Martin Gomez, who heads the Los Angeles Public Library system as city librarian, has worked at public libraries across the country, including a stint in Brooklyn. He says L.A., with its large, poorly educated immigrant population and high unemployment, faces challenges unlike any city in the nation.
"L.A. has such an educational need," Gomez explains. "The educational needs of its citizens, whether they are formal students in public or private school, or they are people who are engaged in lifelong learning or kind of retraining themselves because they're out of jobs or putting job applications in ... the public library has a role, a very significant role, in helping the community become better educated."
Some Angelenos may think Gomez is simply defending an outdated, soon-to-be-extinct institution, with its jammed bookshelves of hardcover books and packed archives of magazines and newspapers. They would be wrong.
Reflecting the effects of the recession, visits to Los Angeles public libraries jumped from 16 million in 2007 to 16.6 million in 2008 and 17 million in 2009. In a city of 4 million, there's a major demand not just for free books to read but for free wireless and Internet access.
Riordan, who has floated the idea of a volunteer program to help with staffing shortages, says with some frustration: "I want to get a lot of people to march on City Hall, and I'll join them, and ask the [city fathers], 'What are you doing to this city?' "
One answer to Riordan's question might be that Los Angeles City Hall's bureaucracy, and the political leaders who run it, are not merely clinging to expensive pet projects like GRYD and excesses like their vast personal staffs. They are also proving unable to collect the basic monies owed to city coffers.
In July, City Controller Greuel revealed that the city has not created a centralized billing process — after years and years of talking about it — and managed to collect only 53 percent of its bills in fiscal year 2008-09, losing $260.4 million that year.
"L.A.'s elected officials ignore fundamentally challenged [city] departments," says Paul Hatfield, a city budget expert who's treasurer of Neighborhood Council Valley Village. "They have no desire to face reality. Now it's caught up with them. They can't avoid it anymore."
The 73 libraries needed only a relative pittance this year — just $8 million — to remain open on Mondays, for example. But no council member, including the six up for re-election next March — Krekorian, LaBonge, Cardenas, Parks, Wesson and Huizar — has a plan to fix a bill-collection system officials have long known is largely inoperable. Krekorian can be forgiven as a council newcomer, but the rest have been on alert for much longer.
In 2007, then-Controller Laura Chick warned that hundreds of millions of dollars had been lost. Recently, the council finally approved a plan for collecting a fraction of that — about $2 million in unpaid ambulance bills per year. A broader plan to collect $274 million in other unpaid bills over six years was never approved.

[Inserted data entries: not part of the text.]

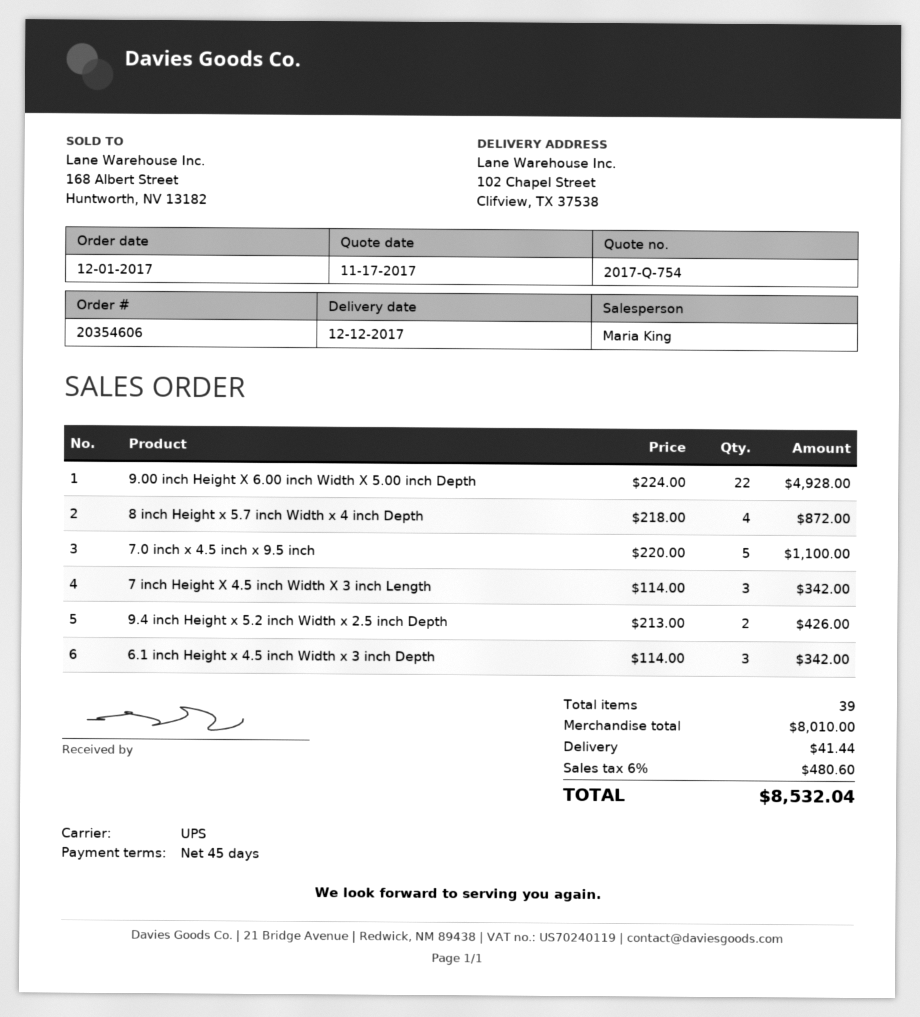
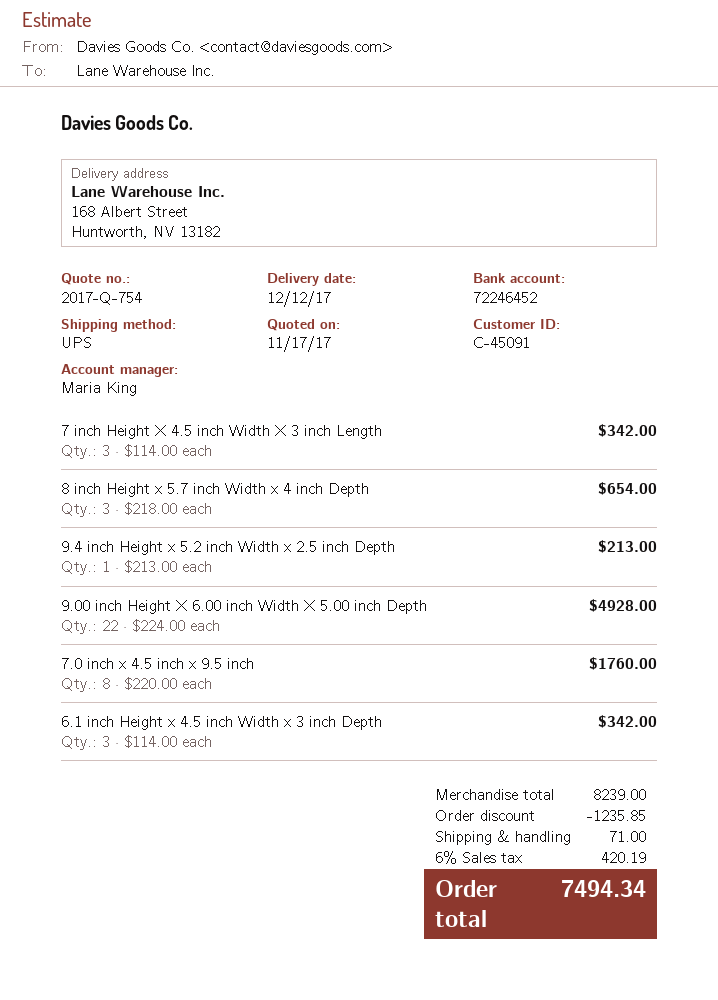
ship to: 102 Chapel Street, Clifview, TX 37538 -> 168 Albert Street, Huntworth, NV 13182
8 inch Height x 5.7 inch Width x 4 inch Depth: 4 x 218.00 = 872.00 -> 3 x 218.00 = 654.00
7.0 inch x 4.5 inch x 9.5 inch: 5 x 220.00 = 1100.00 -> 8 x 220.00 = 1760.00
9.4 inch Height x 5.2 inch Width x 2.5 inch Depth: 2 x 213.00 = 426.00 -> 1 x 213.00 = 213.00
subtotal: 8010.00 -> 8239.00
discount: none -> 1235.85
shipping: 41.44 -> 71.00
tax: 6% = 480.60 -> 6% = 420.19
total: 8532.04 -> 7494.34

Press aides for Villaraigosa and Garcetti maintain a firm public relations line to explain how Los Angeles earned its new black eye as the only big U.S. city to shutter its library system twice weekly in response to the recession: "The mayor was trying to do what needed to be done to keep the city solvent," says Villaraigosa spokeswoman Sarah Hamilton.
Garcetti's spokesman, Yusef Robb, says: "The council moved heaven and earth to keep the libraries open five days a week. ... Tough choices were made."
Librarians' Guild President Stone, who represents some 350 library workers, doesn't buy any of this. Stone says Villaraigosa is "unconcerned" about the library system. He also feels that Garcetti, Budget and Finance Committee members Bernard Parks, Greig Smith and Bill Rosendahl, and the other 12 council members are "browbeaten by the mayor."
Stone says of the City Council: "They did nothing. Zero."
A look at the 2010-11 budget approved by the City Council shows that the mayor's library cuts sailed through unaltered. Nothing remotely like that occurred in New York, Chicago or Boston, where budget fights waged by concerned mayors or vibrant city councils restored substantial amounts of library funding.
But Los Angeles does not have what most people would call a "vibrant" city government. An eye-opening report by the think tank Center for Governmental Studies this year revealed that 14 council members — Reyes, Zine, LaBonge, Koretz, Cardenas, Alarcon, Parks, Perry, Wesson, Rosendahl, Smith, Garcetti, Huizar and Hahn — voted unanimously 99.993 percent of the time in nearly 1,854 votes studied in 2009. (Krekorian is too new to be part of the study.)
Now, the group Los Angeles Clean Sweep, led by former Los Angeles Daily News Editor Ron Kaye, is planning to field grassroots candidates in the March 2011 primary to take on the unanimous voting bloc that controls the City Council and takes almost all of its important cues from the mayor.
Fed-up taxpayers like Jason Reynolds of Atwater Village might be open to listening to Clean Sweep. A music-industry consultant with a house payment and a 4-year-old son, Reynolds is very unhappy about the Monday closure of the library where his boy loved the now-canceled free art classes. "I don't believe for a second they couldn't find the money," he says of the Los Angeles City Council.